Andámos mais uns quarteirões até à agência mais próxima do Banco de Áustria, onde as máquinas tiveram a mesma reacção (soubemos, mais tarde, que tinha havido uma avaria nos sistemas, que inviabilizava as comunicações internacionais). Pedimos ajuda a uma funcionária, muito simpática, que nos disse não poder fazer nada; a alternativa seria um cash advance com o cartão de crédito. Infelizmente, naquela agência, o sistema Visa estava avariado havia uns dias, teríamos de nos dirigir à agência mais próxima, mesmo no centro, na Stephansplatz, junto à catedral de Santo Estêvão, a Stephansdom. E lá fomos, ao longo da Mariahilfer, que é enorme, cheias de calor, de fúria e de fome. Só conseguimos arranjar dinheiro para comer pelo meio-dia, e depois de termos desembolsado uns contos de reis em comissões de Visa.

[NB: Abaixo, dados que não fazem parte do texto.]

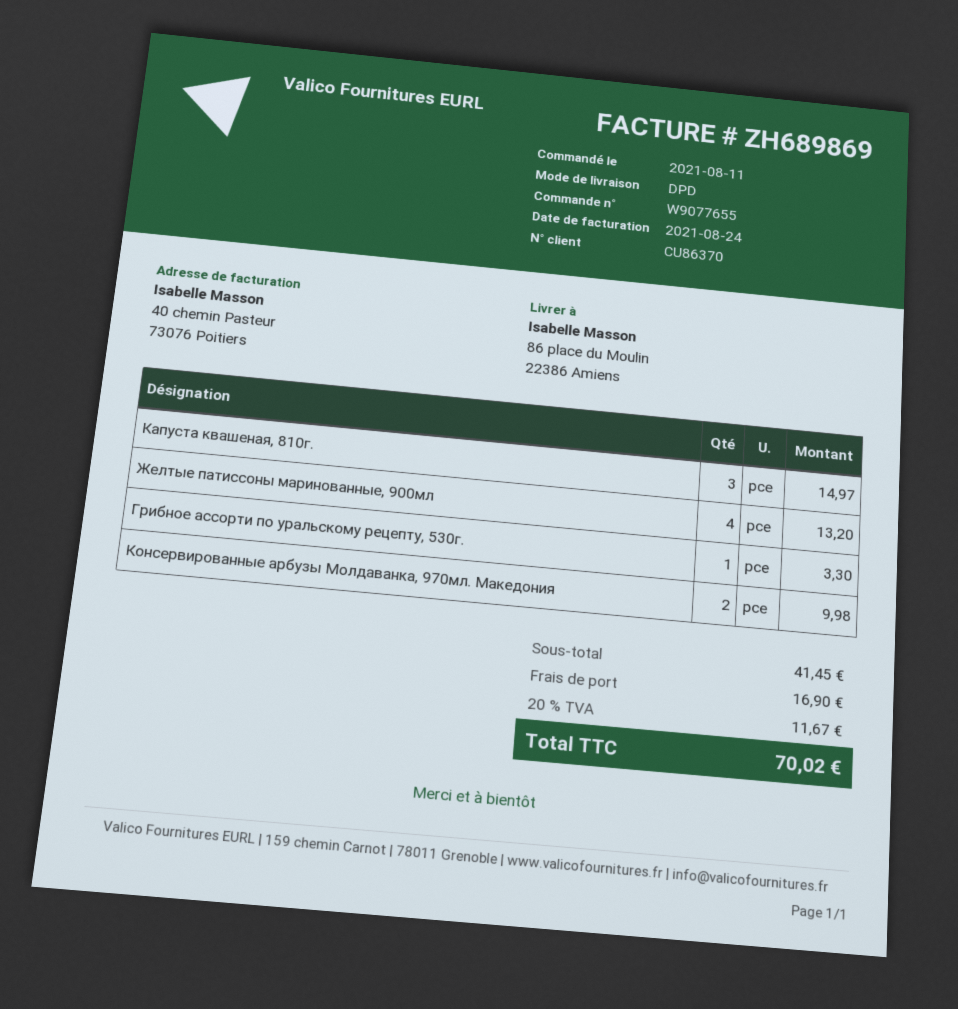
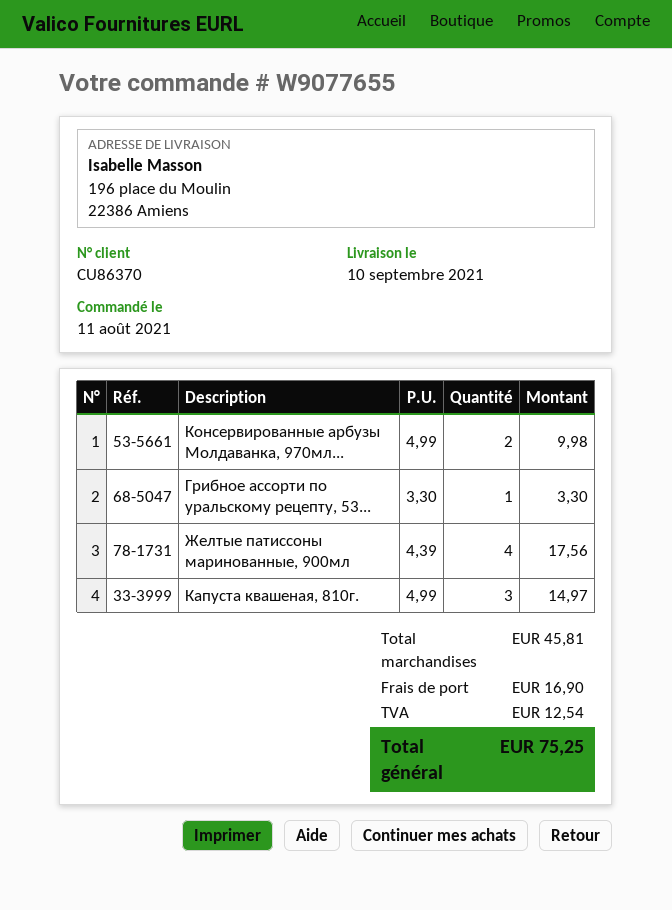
ship to: 86 place du Moulin, 22386 Amiens -> 196 place du Moulin, 22386 Amiens
Желтые патиссоны маринованные, 900мл: 4 for 13.20 -> 4 for 17.56
subtotal: 41.45 -> 45.81
tax: 11.67 -> 12.54
total: 70.02 -> 75.25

Duas doses de Schnitzel mit Kartoffelsalat acalmaram-nos os ânimos e os estômagos, e resolvemos dar continuidade ao programa do dia: uma tarde no Schloß Schönbrunn. Era o palácio de Verão da família imperial, em tempos no campo, hoje na periferia da cidade. Os quartos da imperatriz Maria Teresa, o escritório do imperador Francisco José, a Gloriette da Sissi, uns jardins lindíssimos, cheios de esquilos, que vêm comer às mãos dos turistas, e uma funcionária muito simpática, que nos confirmou que a hora de fecho do bengaleiro, onde deixámos todos os nossos haveres, era às 17h30.
Pelas 17h20, já refeitas dos aborrecimentos da manhã e com a confiança restaurada nos austríacos, nos esquilos e no Apfelstrudel, descemos o jardim, para encontrarmos o palácio fechado (e com ele o bengaleiro). Entrámos em pânico, batemos a todas as portas, sem resultado, até que pedimos ajuda ao porteiro, que, a contra-gosto, lá saiu do portão e, pesadamente, se encaminhou para o palácio (atenção que, num palácio com aquelas dimensões, todas as distâncias são enormes). A moça simpática estava na sala de convívio, com os outros funcionários, a beber café. Quando a confrontámos com a disparidade entre o horário de fecho e a hora a que ela, efectivamente, tinha abandonado o local de trabalho, argumentou que não havia mais ninguém, que os outros visitantes se tinham já todos ido embora... Os nossos pertences estavam encafuados numa arrecadação...
Não, não é só em Portugal que estas coisas acontecem. Mas também não foi por isto que fiquei com má impressão dos austríacos. Prefiro lembrar-me da senhora da bilheteira da DDSG, que ficou tempos a conversar connosco, a mostrar-nos a colecção de euros e a procurar moedas repetidas para nós.